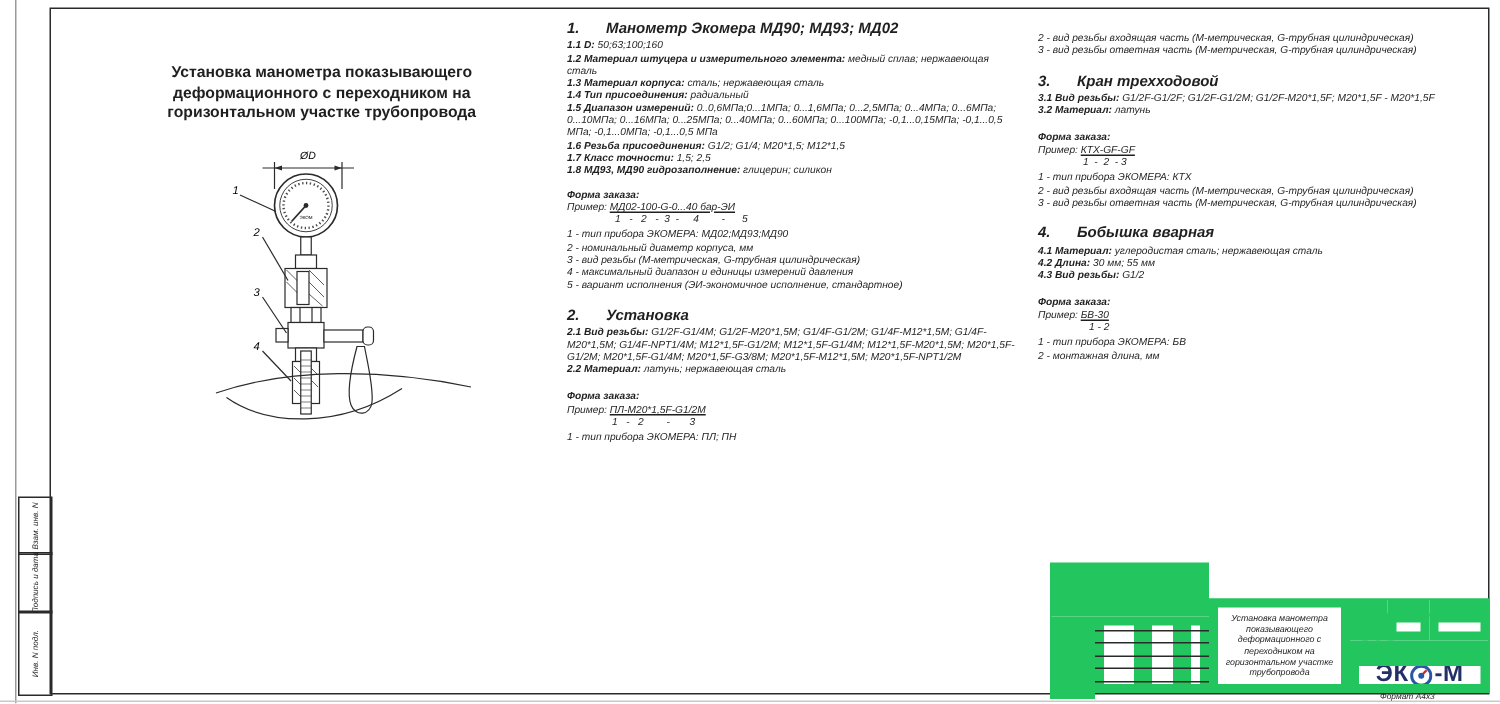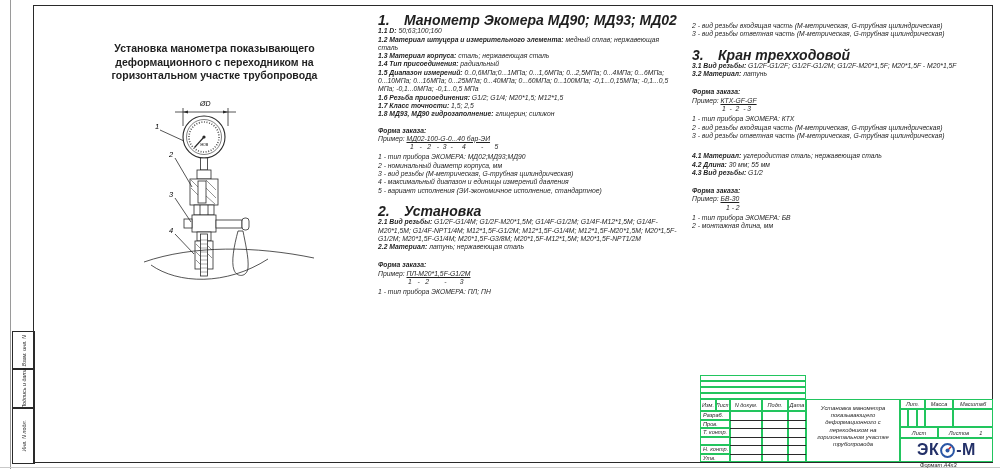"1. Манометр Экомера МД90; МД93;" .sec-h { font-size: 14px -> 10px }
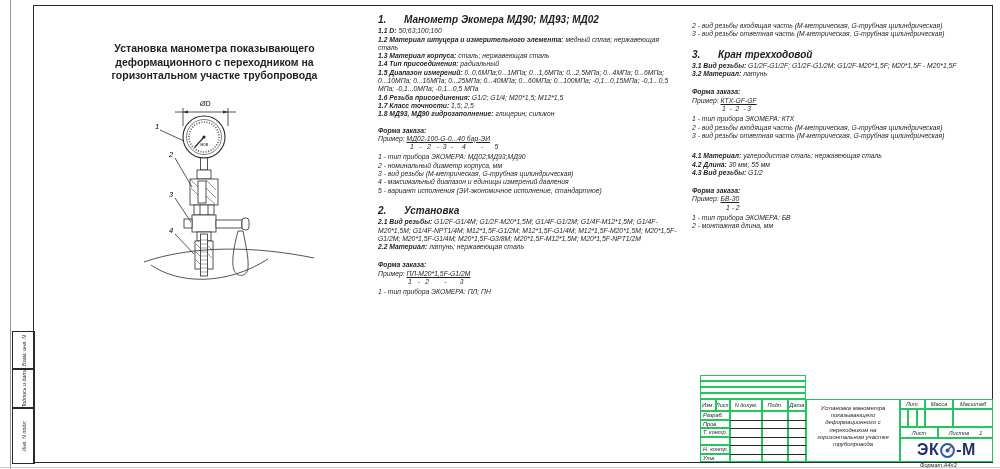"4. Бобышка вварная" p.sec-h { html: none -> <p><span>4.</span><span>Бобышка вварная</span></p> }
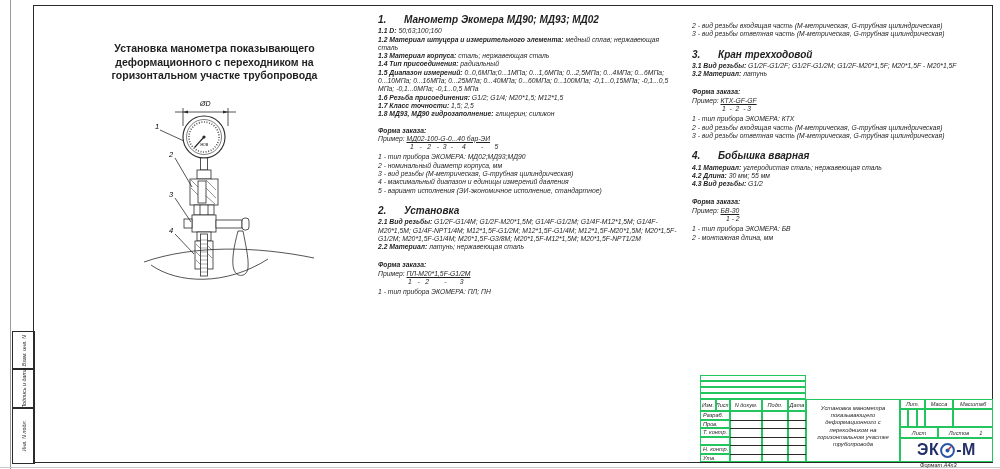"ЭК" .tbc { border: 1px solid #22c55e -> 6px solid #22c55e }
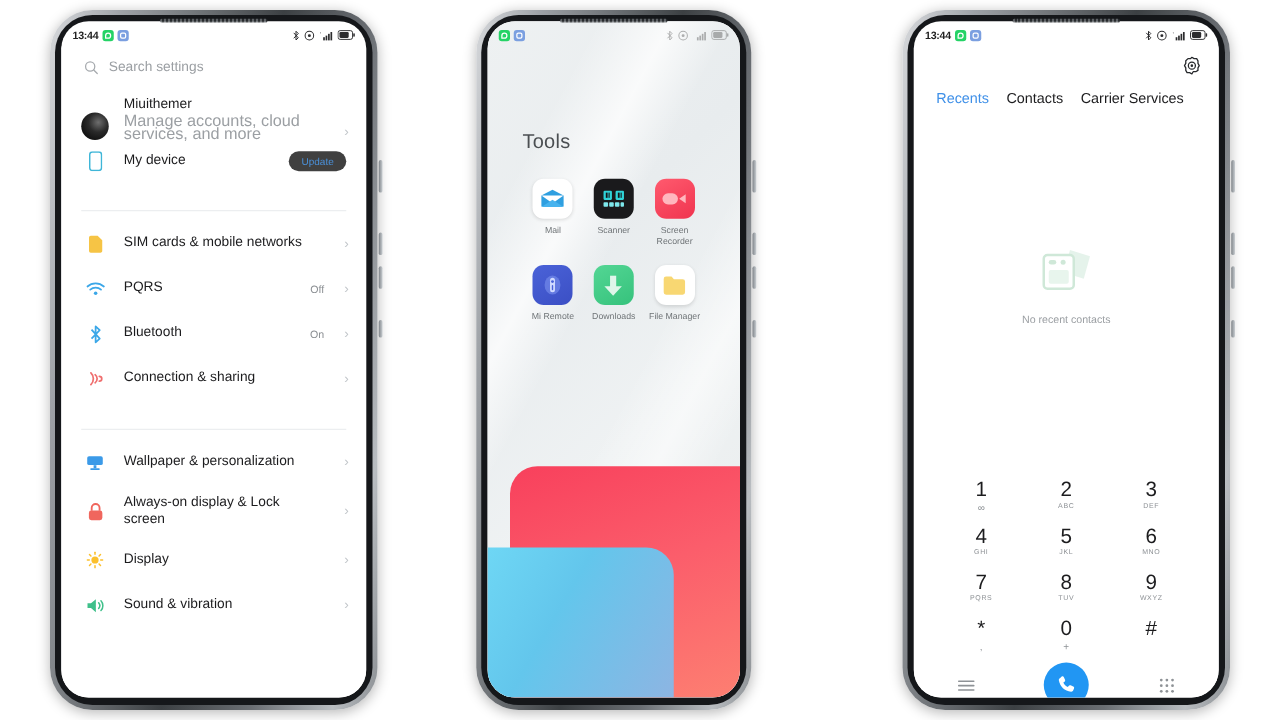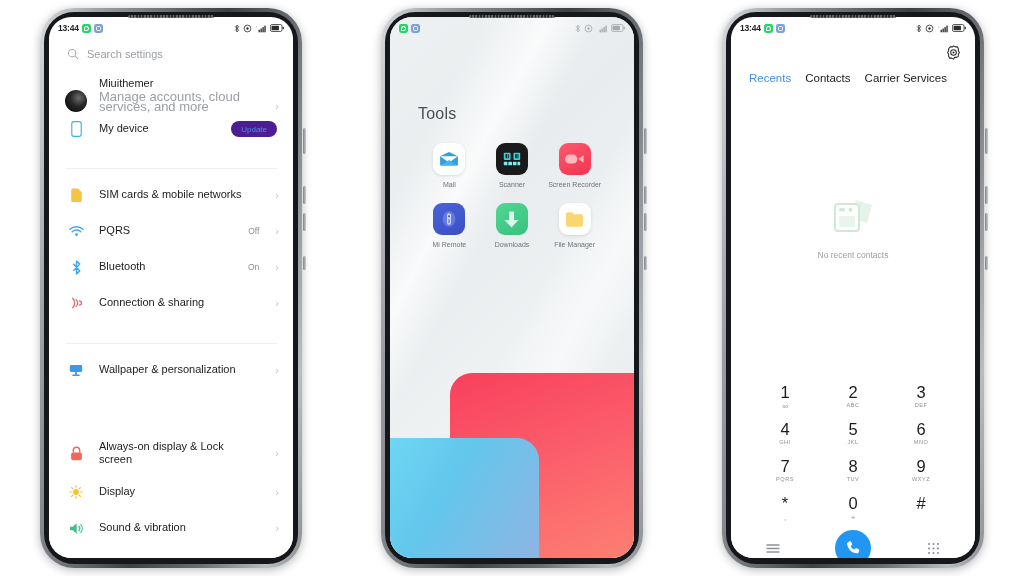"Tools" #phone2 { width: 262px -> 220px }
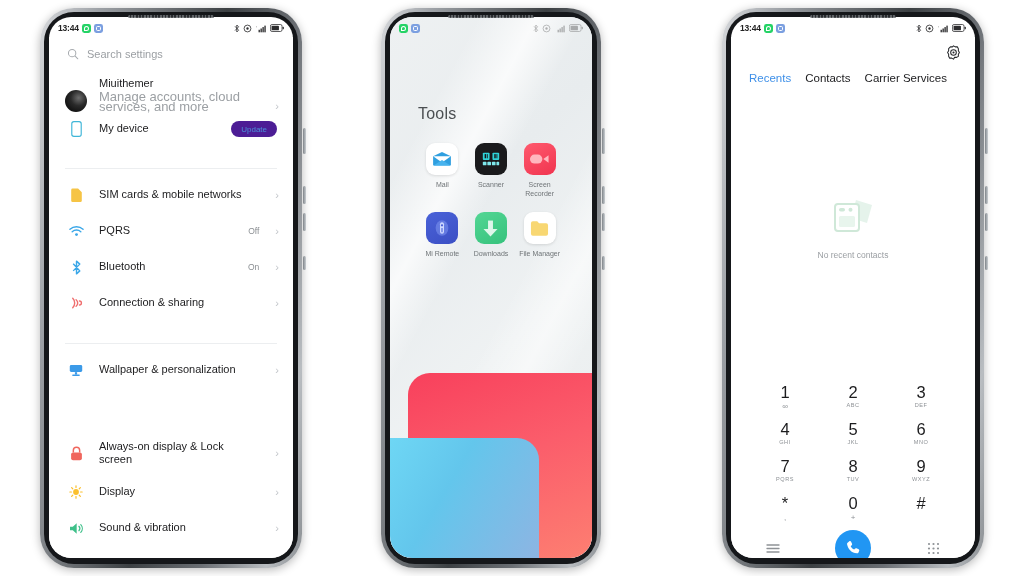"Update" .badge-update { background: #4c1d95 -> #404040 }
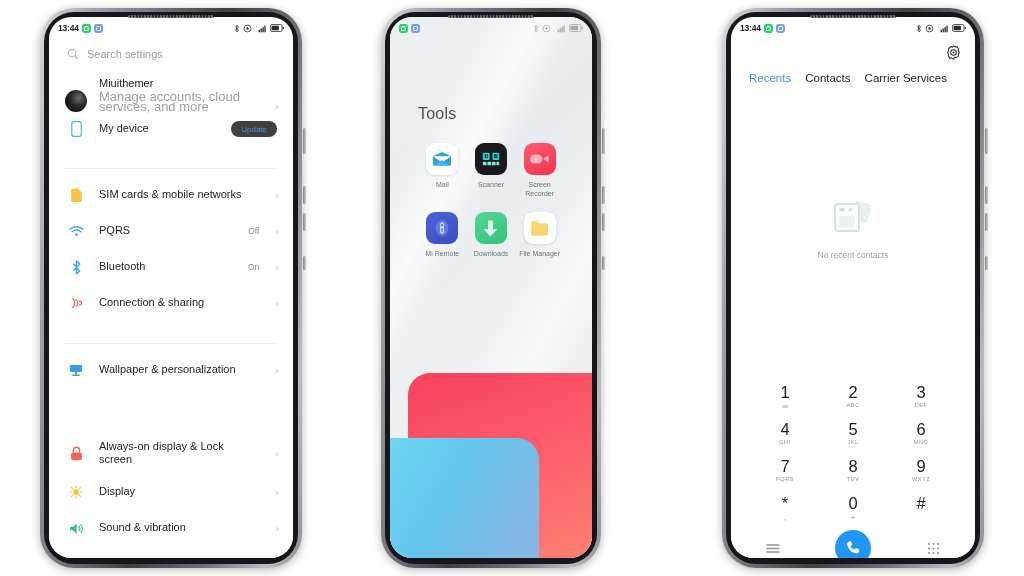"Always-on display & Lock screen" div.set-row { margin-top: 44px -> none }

==*==

### Problem statement
Write every entry out again exactly, dropping the pictures.

### Output
"1. Манометр Экомера МД90; МД93;" .sec-h { font-size: 14px -> 10px }
"4. Бобышка вварная" p.sec-h { html: none -> <p><span>4.</span><span>Бобышка вварная</span></p> }
"ЭК" .tbc { border: 1px solid #22c55e -> 6px solid #22c55e }
"Tools" #phone2 { width: 262px -> 220px }
"Update" .badge-update { background: #4c1d95 -> #404040 }
"Always-on display & Lock screen" div.set-row { margin-top: 44px -> none }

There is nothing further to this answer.